I am trying to find weather temperature off of weather.com using beautiful soup. If I go to the url and inspect element, 8:00 pm, the text I am looking for, is on the website. However, the code outputs a NoneType object and can't find an instance of the text. I tried weather_entry=soup.find(text="8.00") and that didn't yield any results either.
import requests
import re
from bs4 import BeautifulSoup
def weather():
url='https://weather.com/weather/hourbyhour/l/823266028e3362e3a9578cfe64cb1c6ac654c492d22b41dbe3ac567cd31e1083'
#open with GET method
resp=requests.get(url)
#http_respone 200 means OK status
if resp.status_code==200:
soup=BeautifulSoup(resp.text,'html.parser')

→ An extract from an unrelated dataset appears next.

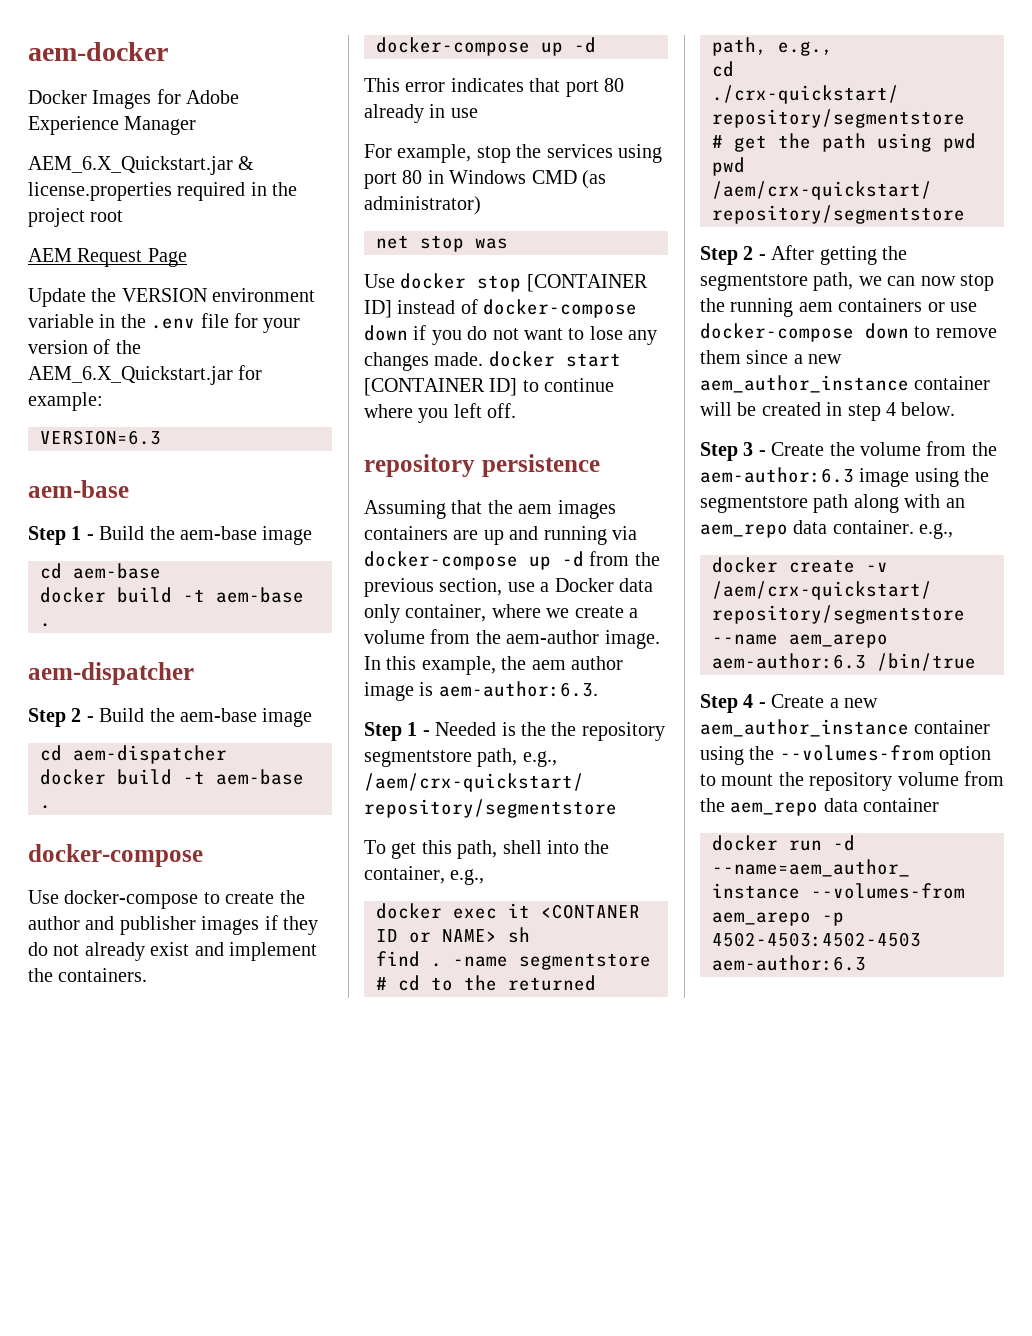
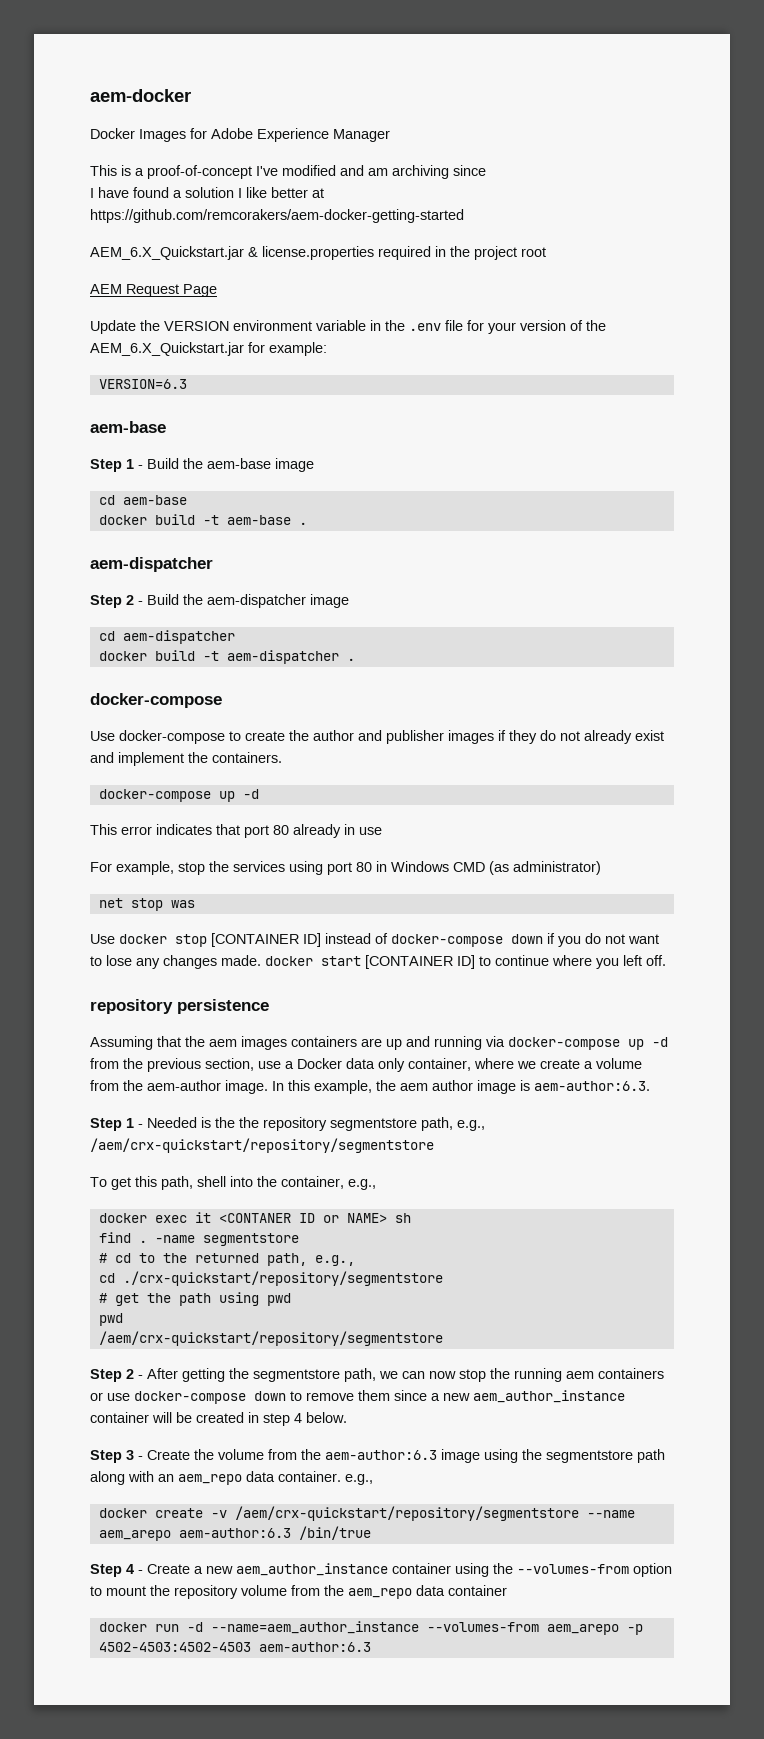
(197, 125) none -> [90,165,486,179] [90,187,324,198] [90,209,464,223] // This is a proof-of-concept I've modified and am archiving since // I have found a solution I like better at https://github.com/remcorakers/aem-docker-getting-started
[180,708,257,722] aem-base -> [207,594,306,608] aem-dispatcher
[216,769,304,785] aem-base -> [226,650,339,664] aem-dispatcher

#this line is the problem, .find("8:00) and .find(text=re.compile("8:00") dont work either
weather_entry=soup.find(text=re.compile("8:00 pm"))
print(str(weather_entry) "\n")
print(weather_entry.get_text())
else:
print("Error")
weather()
CodePudding user response:
I think that the weather information you are trying to find is contained in Javascript. If you switch to Debugger in the developers console (I'm using Firefox) you will see a folder called hourly/assets which contains a lot of js scripts.
I've tried to do use Beautiful Soup to read weather websites previously and come up against the exact same problem. The solution I found (which may not be available to you) was to ask the website for access to the raw data via JSON or API.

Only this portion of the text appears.